---- Study material

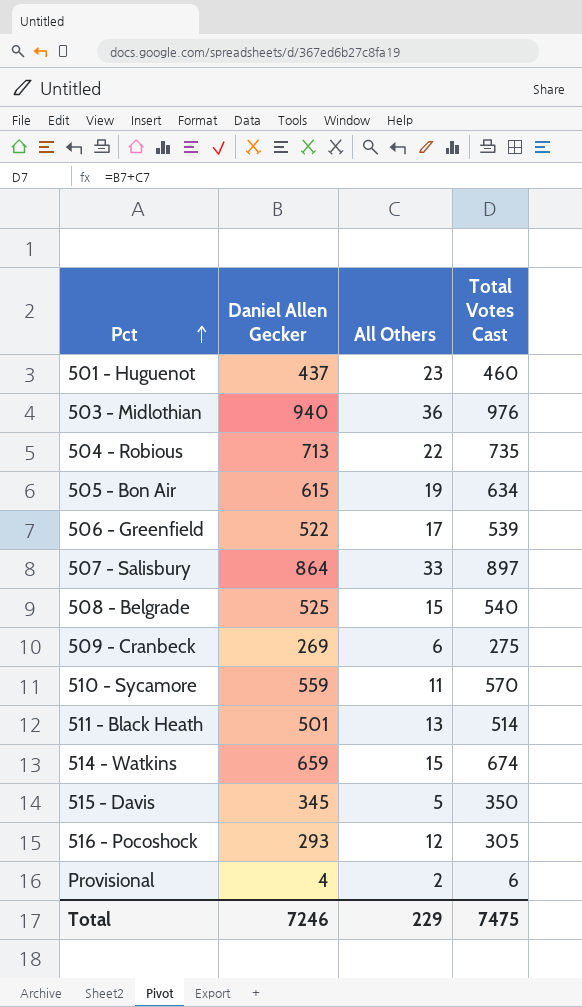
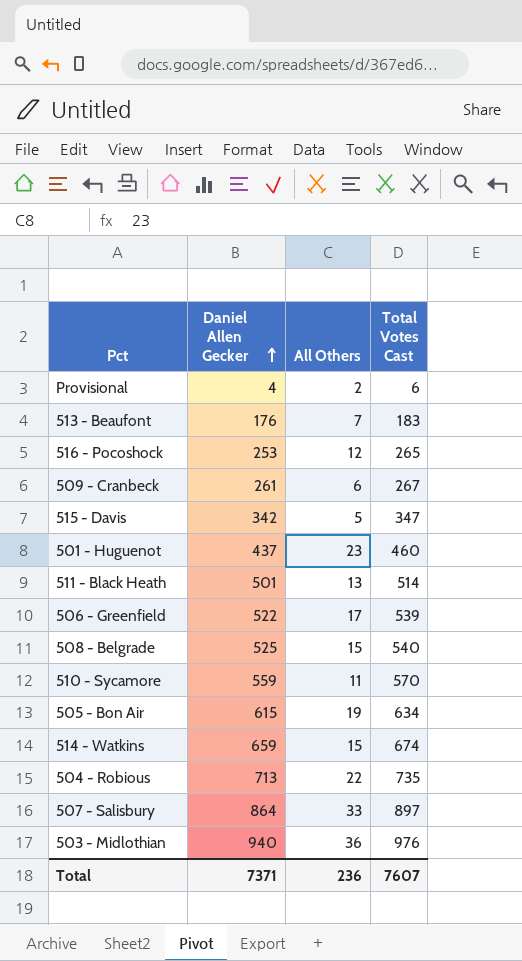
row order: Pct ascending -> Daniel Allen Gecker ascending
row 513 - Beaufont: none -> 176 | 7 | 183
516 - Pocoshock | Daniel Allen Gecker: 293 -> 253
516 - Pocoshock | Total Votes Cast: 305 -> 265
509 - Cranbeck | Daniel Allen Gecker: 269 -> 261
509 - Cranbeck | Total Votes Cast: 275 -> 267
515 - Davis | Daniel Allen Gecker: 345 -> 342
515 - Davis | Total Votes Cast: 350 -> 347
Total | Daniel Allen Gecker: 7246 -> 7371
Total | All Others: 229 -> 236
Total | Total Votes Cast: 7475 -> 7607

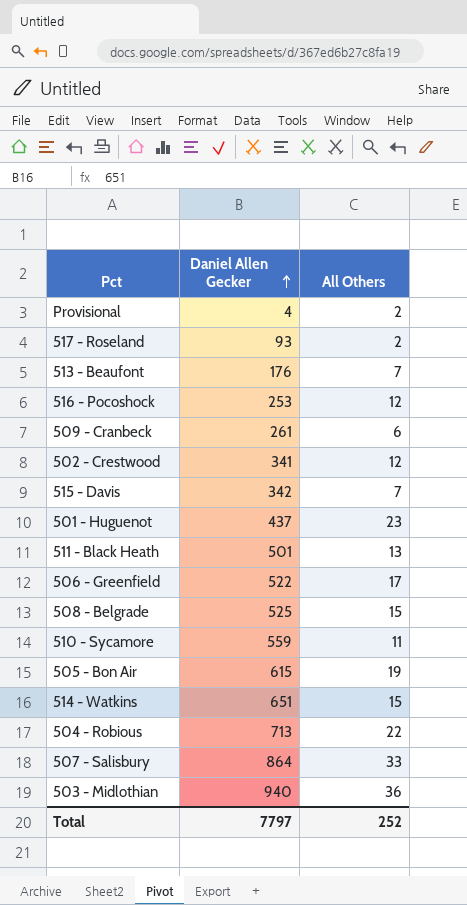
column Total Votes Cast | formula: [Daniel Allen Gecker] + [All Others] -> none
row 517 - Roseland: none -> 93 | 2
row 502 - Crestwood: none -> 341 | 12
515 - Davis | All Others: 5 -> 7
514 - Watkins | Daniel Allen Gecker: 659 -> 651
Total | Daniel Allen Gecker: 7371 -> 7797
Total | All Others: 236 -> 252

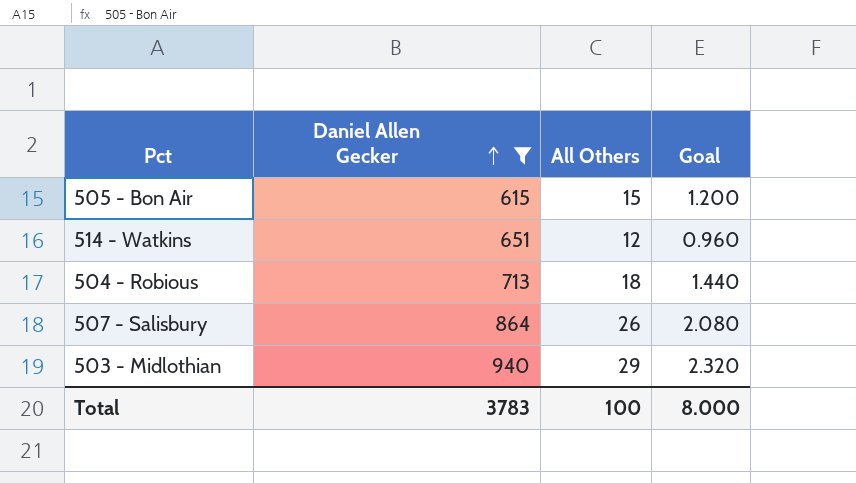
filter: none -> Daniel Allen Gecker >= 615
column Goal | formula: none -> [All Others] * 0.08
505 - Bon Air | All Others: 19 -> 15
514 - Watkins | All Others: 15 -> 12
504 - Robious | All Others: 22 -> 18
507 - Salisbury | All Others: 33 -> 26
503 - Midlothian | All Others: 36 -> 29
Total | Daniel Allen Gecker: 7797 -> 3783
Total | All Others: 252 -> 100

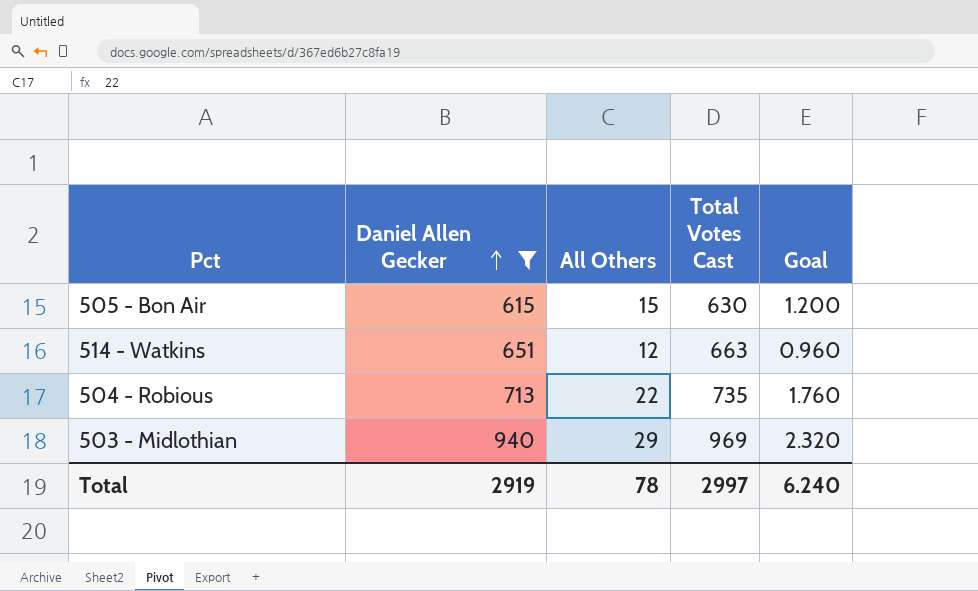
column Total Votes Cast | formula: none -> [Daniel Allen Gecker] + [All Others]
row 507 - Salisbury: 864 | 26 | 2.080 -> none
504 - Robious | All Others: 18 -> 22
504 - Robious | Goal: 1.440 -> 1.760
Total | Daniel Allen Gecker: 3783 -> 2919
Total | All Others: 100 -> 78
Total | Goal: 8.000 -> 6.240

--------

- Task prompt -
Retype all records exactly as shown above, images excluded.

- Written answer -
row order: Pct ascending -> Daniel Allen Gecker ascending
row 513 - Beaufont: none -> 176 | 7 | 183
516 - Pocoshock | Daniel Allen Gecker: 293 -> 253
516 - Pocoshock | Total Votes Cast: 305 -> 265
509 - Cranbeck | Daniel Allen Gecker: 269 -> 261
509 - Cranbeck | Total Votes Cast: 275 -> 267
515 - Davis | Daniel Allen Gecker: 345 -> 342
515 - Davis | Total Votes Cast: 350 -> 347
Total | Daniel Allen Gecker: 7246 -> 7371
Total | All Others: 229 -> 236
Total | Total Votes Cast: 7475 -> 7607

column Total Votes Cast | formula: [Daniel Allen Gecker] + [All Others] -> none
row 517 - Roseland: none -> 93 | 2
row 502 - Crestwood: none -> 341 | 12
515 - Davis | All Others: 5 -> 7
514 - Watkins | Daniel Allen Gecker: 659 -> 651
Total | Daniel Allen Gecker: 7371 -> 7797
Total | All Others: 236 -> 252

filter: none -> Daniel Allen Gecker >= 615
column Goal | formula: none -> [All Others] * 0.08
505 - Bon Air | All Others: 19 -> 15
514 - Watkins | All Others: 15 -> 12
504 - Robious | All Others: 22 -> 18
507 - Salisbury | All Others: 33 -> 26
503 - Midlothian | All Others: 36 -> 29
Total | Daniel Allen Gecker: 7797 -> 3783
Total | All Others: 252 -> 100

column Total Votes Cast | formula: none -> [Daniel Allen Gecker] + [All Others]
row 507 - Salisbury: 864 | 26 | 2.080 -> none
504 - Robious | All Others: 18 -> 22
504 - Robious | Goal: 1.440 -> 1.760
Total | Daniel Allen Gecker: 3783 -> 2919
Total | All Others: 100 -> 78
Total | Goal: 8.000 -> 6.240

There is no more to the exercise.